----- Source information

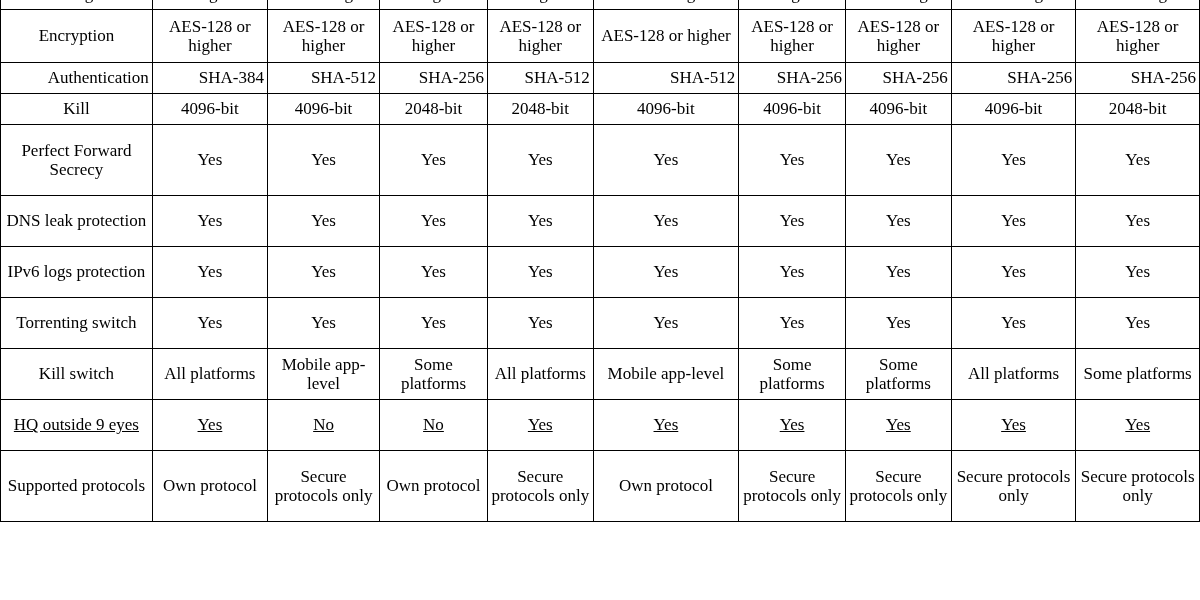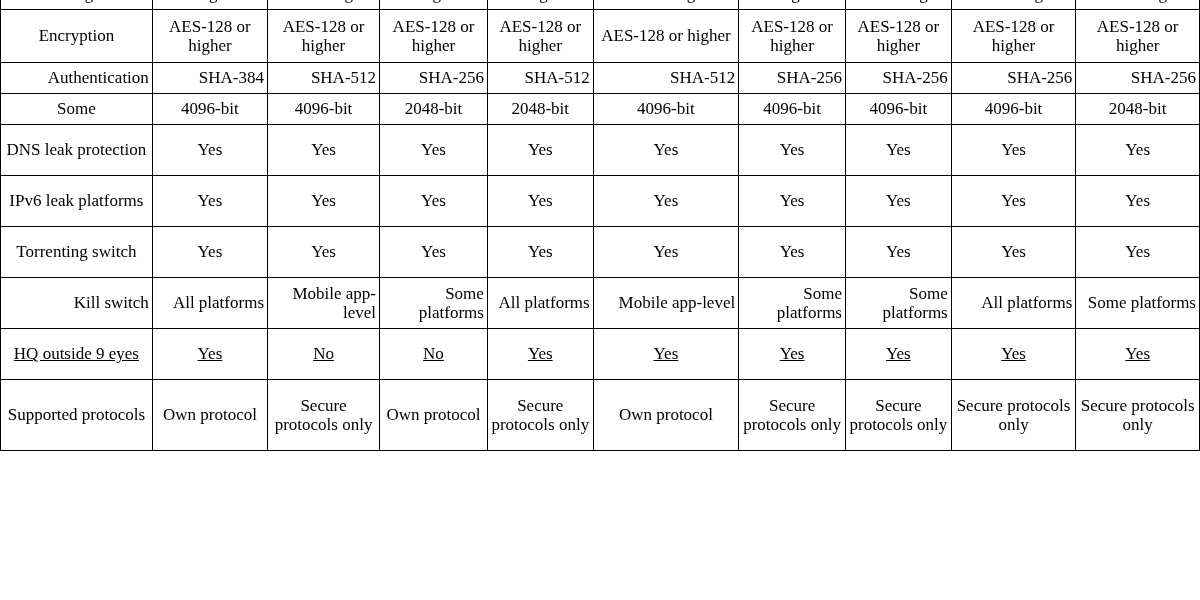"Some" td.rowhead { text: Some -> Kill }
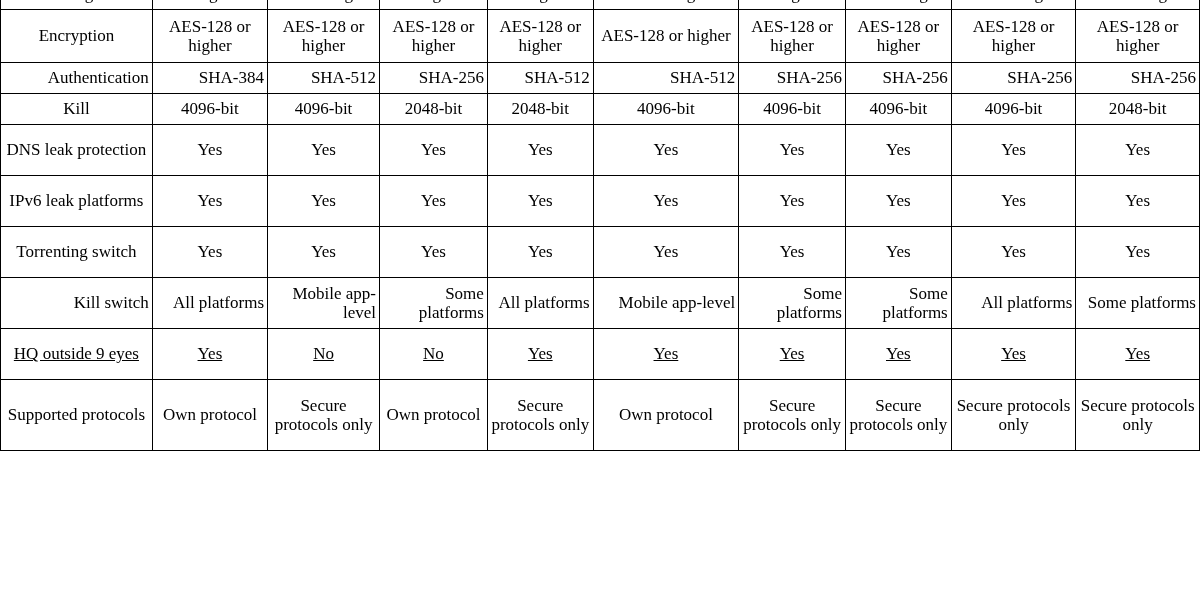"Perfect Forward Secrecy" tr.r-pfs { html: none -> <tr> <td>Perfect Forward Secrecy</td> <td>Yes</td> <td>Yes</td> <td>Yes</td> <td>Yes</td> <td>Yes</td> <td>Yes</td> <td>Yes</td> <td>Yes</td> <td>Yes</td> </tr> }
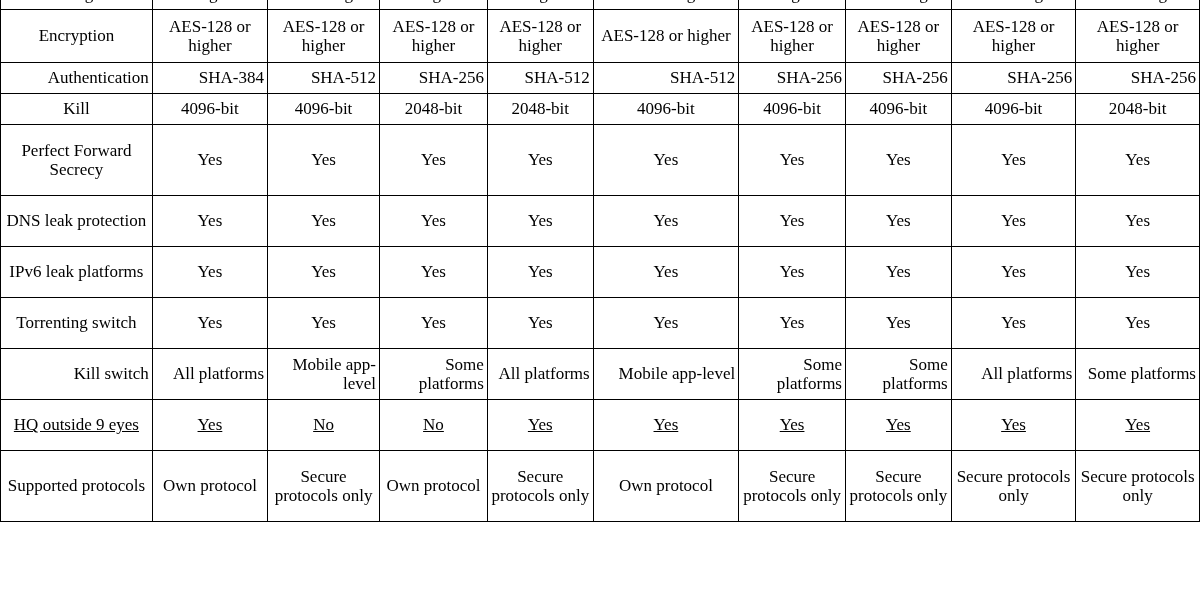"IPv6 leak platforms" td.rowhead { text: leak platforms -> logs protection }
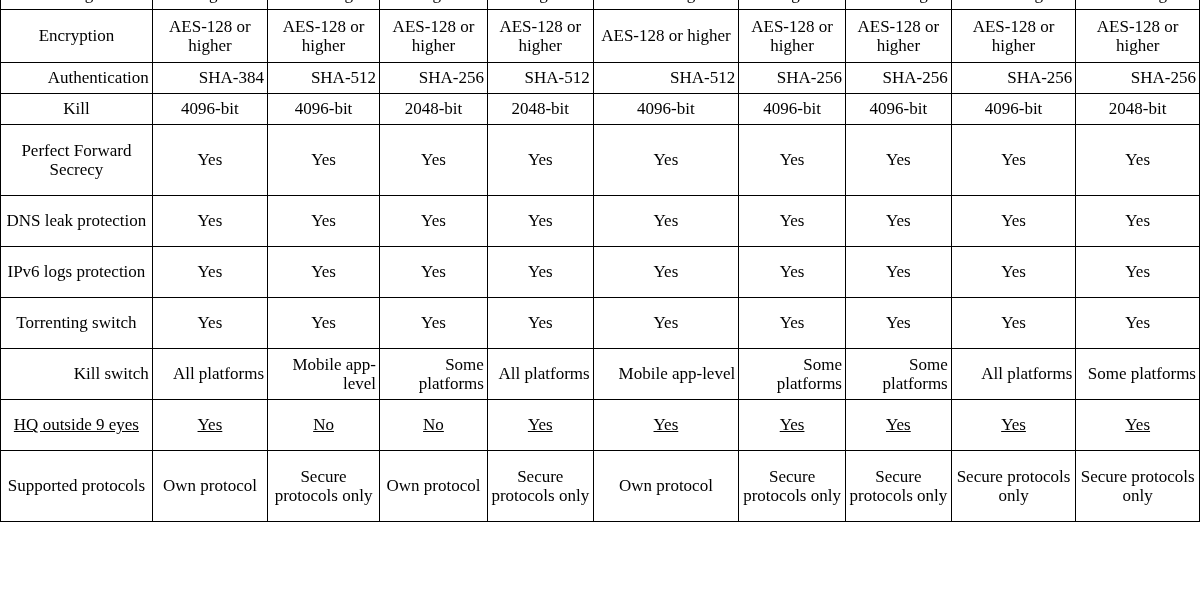"Kill switch" tr.r-kill td { text-align: right -> none }
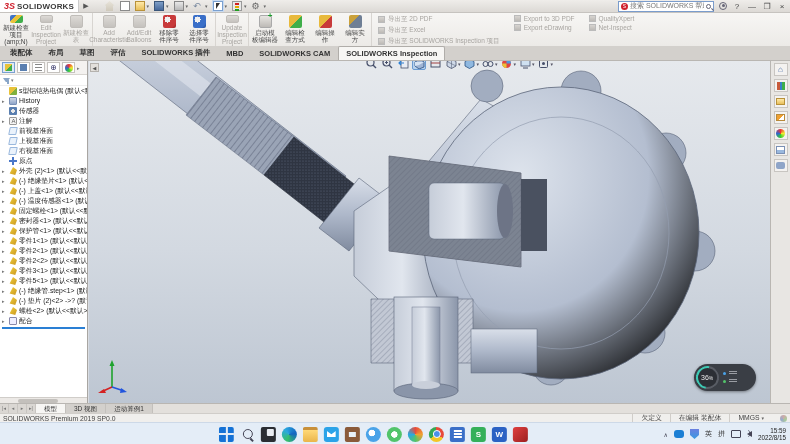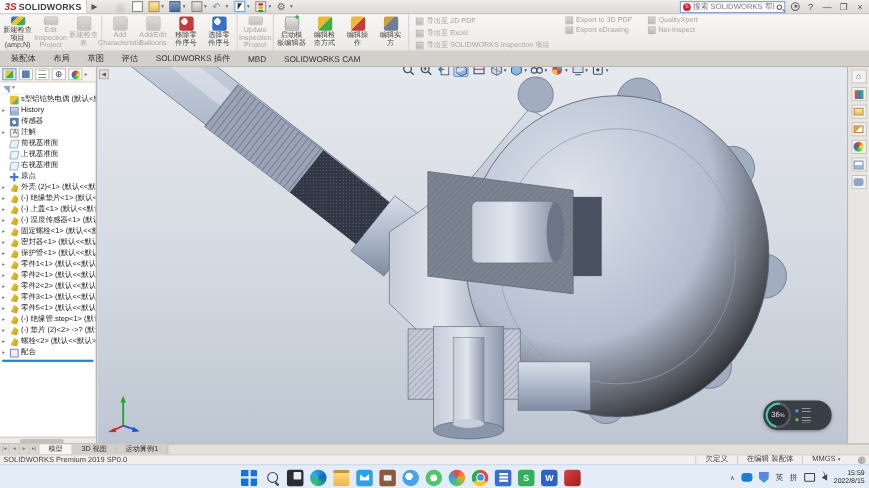"装配体" .ctab { font-weight: none -> bold }
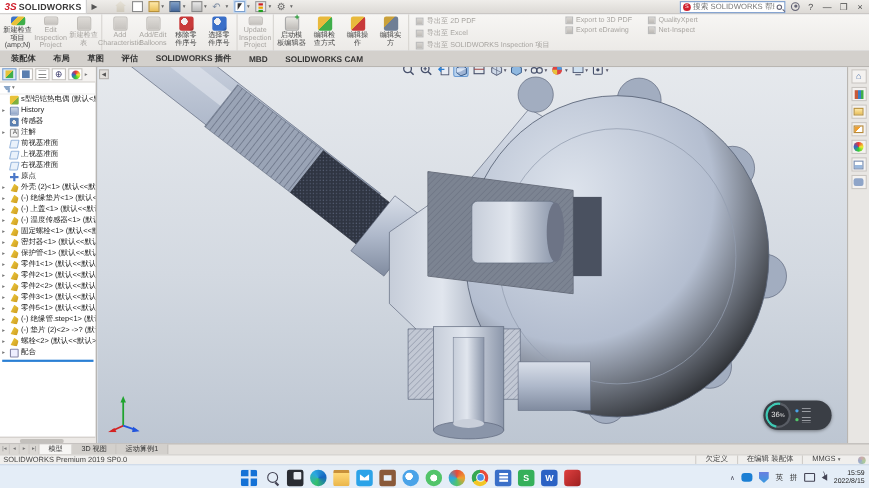"SOLIDWORKS Inspection" div.ctab { html: none -> <div><span>SOLIDWORKS Inspection</span></div> }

----------

## Aim of the task
Your copy should hold exactly the lines from the one that contains "text-align: right ->" through the final line of the data, both ends included, and no pictures.

## Exercise output
"Kill switch" tr.r-kill td { text-align: right -> none }
"装配体" .ctab { font-weight: none -> bold }
"SOLIDWORKS Inspection" div.ctab { html: none -> <div><span>SOLIDWORKS Inspection</span></div> }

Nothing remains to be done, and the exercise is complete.